*Exercise directions*.
Pictures stay out of the copy. Everything else in the records must be repeated exactly.

********

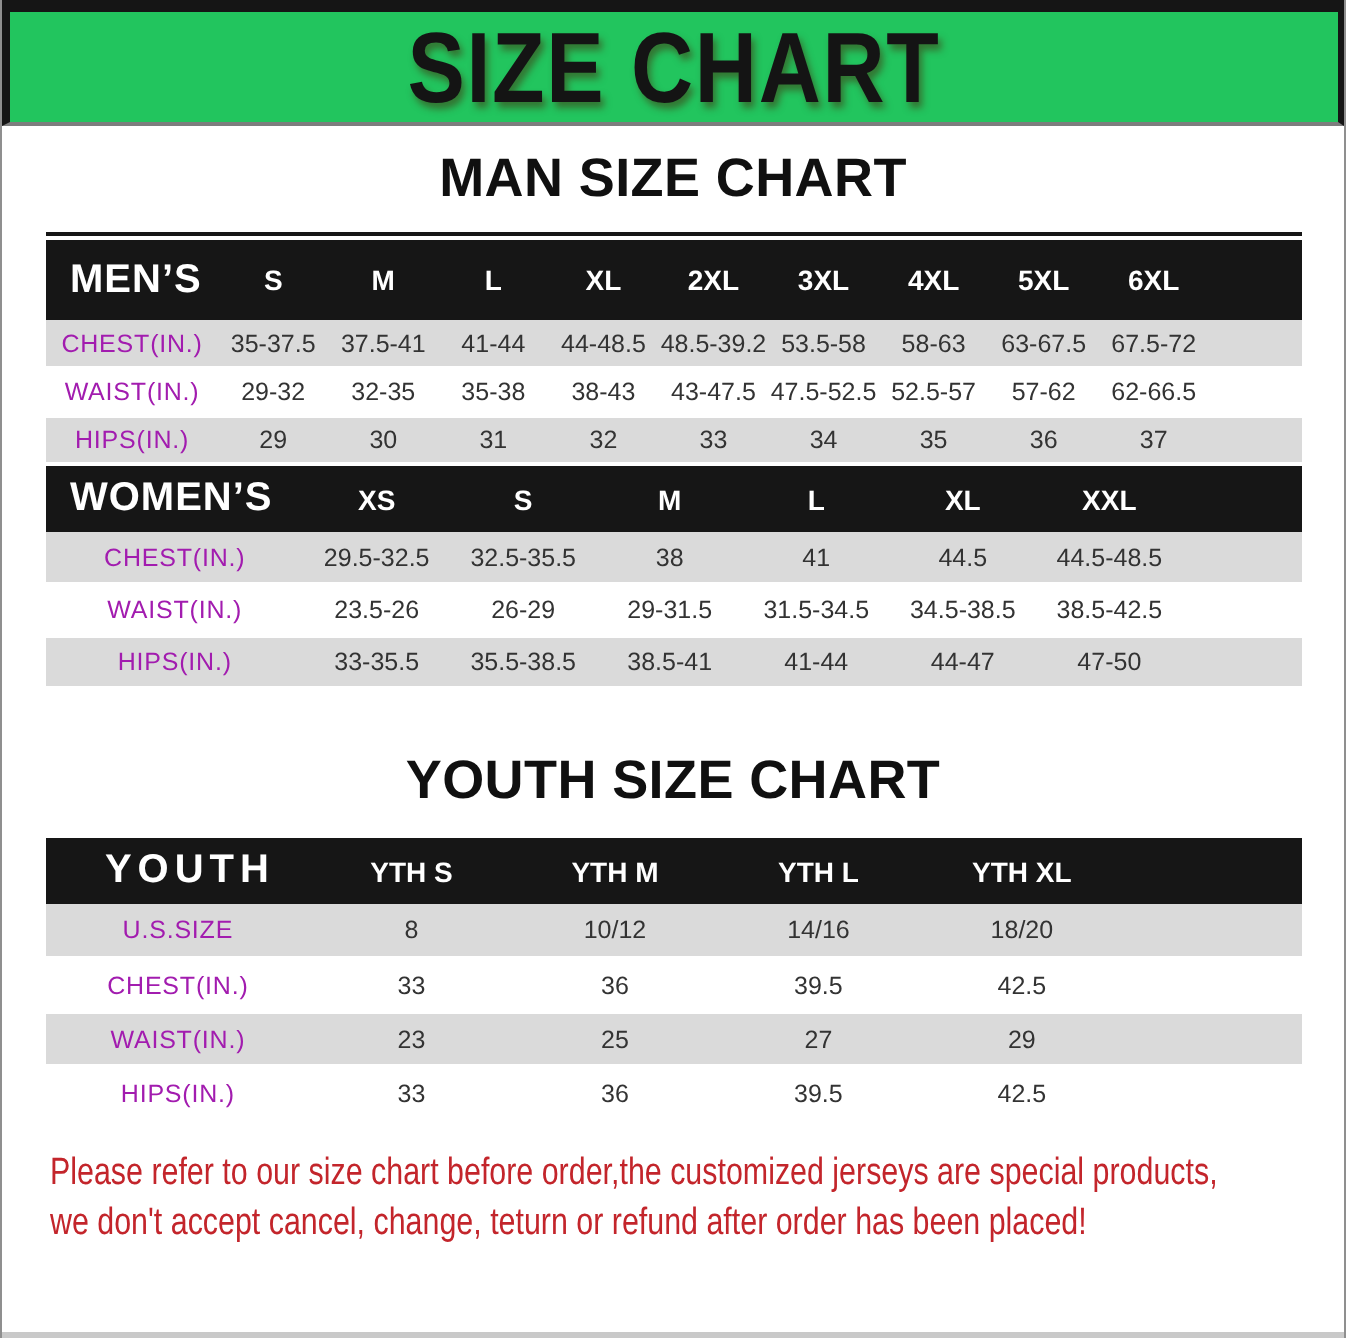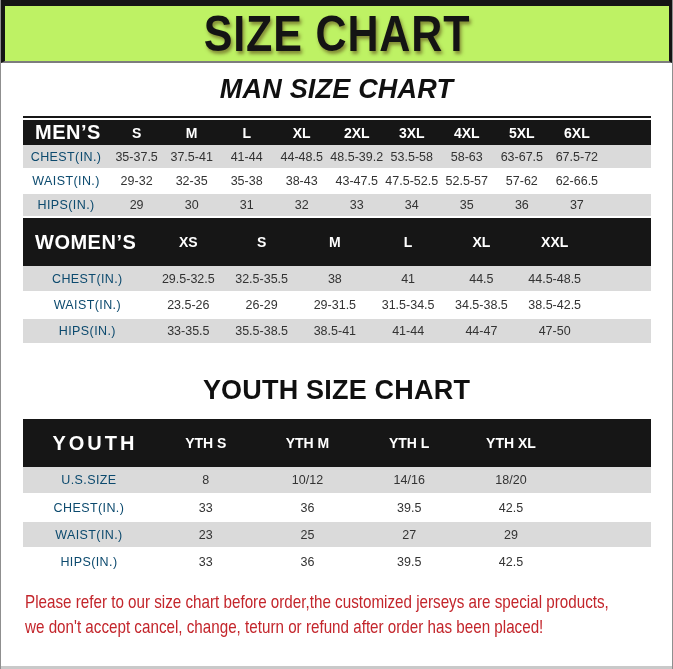"SIZE CHART" div.banner { background: #bef264 -> #22c55e }
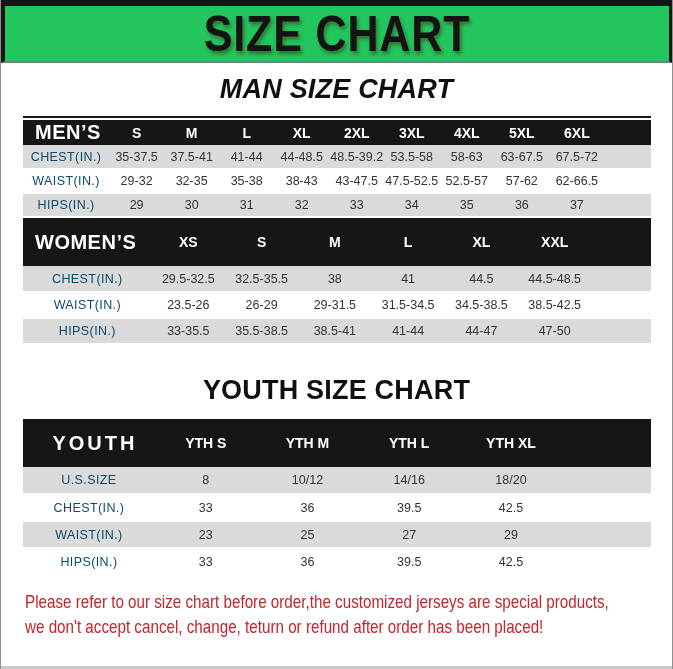"MAN SIZE CHART" .sec0 h2 { font-style: italic -> none }
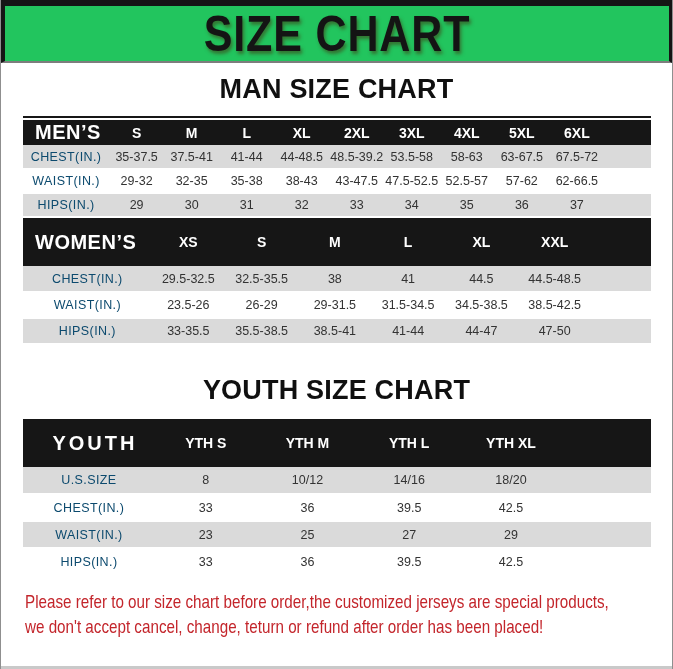"MEN’S" .sec0 thead tr { height: 25px -> 40px }
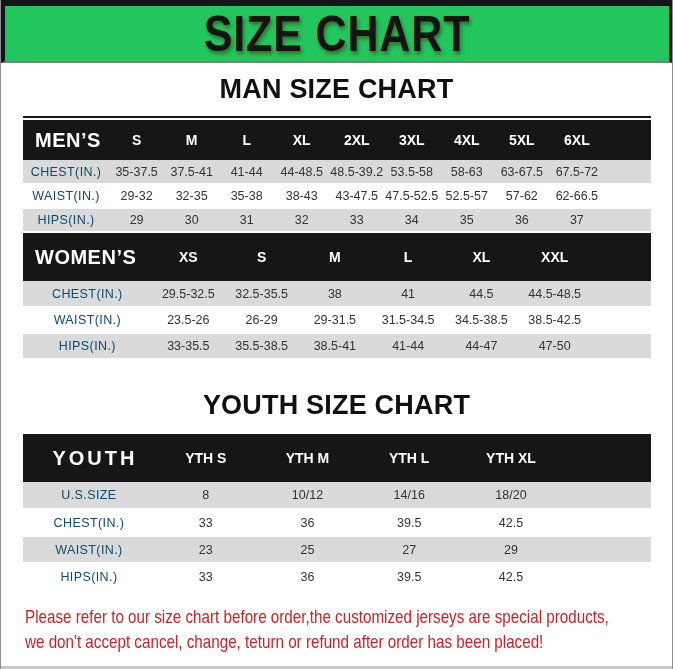"CHEST(IN.)" td.rlabel { color: #0c4a6e -> #a21caf }
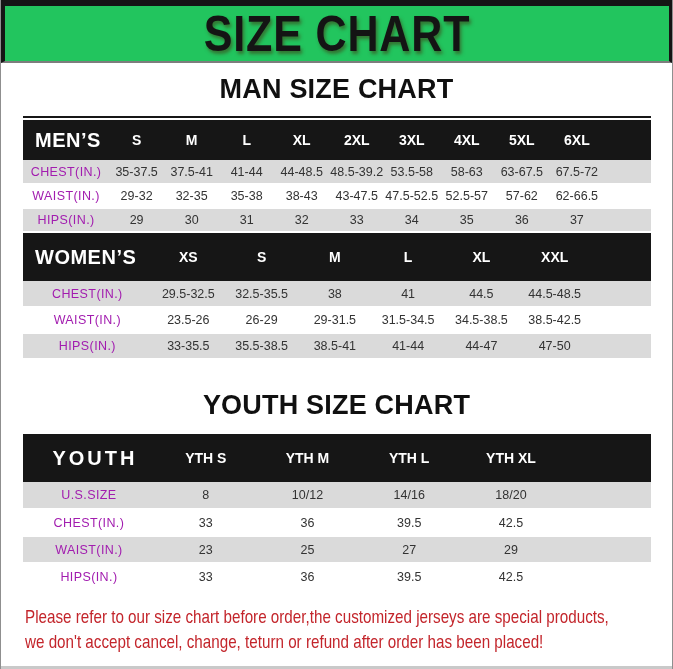"WOMEN’S" .sec1 thead tr, .sec2 thead tr { height: 48px -> 33px }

********

*Task solution*.
"SIZE CHART" div.banner { background: #bef264 -> #22c55e }
"MAN SIZE CHART" .sec0 h2 { font-style: italic -> none }
"MEN’S" .sec0 thead tr { height: 25px -> 40px }
"CHEST(IN.)" td.rlabel { color: #0c4a6e -> #a21caf }
"WOMEN’S" .sec1 thead tr, .sec2 thead tr { height: 48px -> 33px }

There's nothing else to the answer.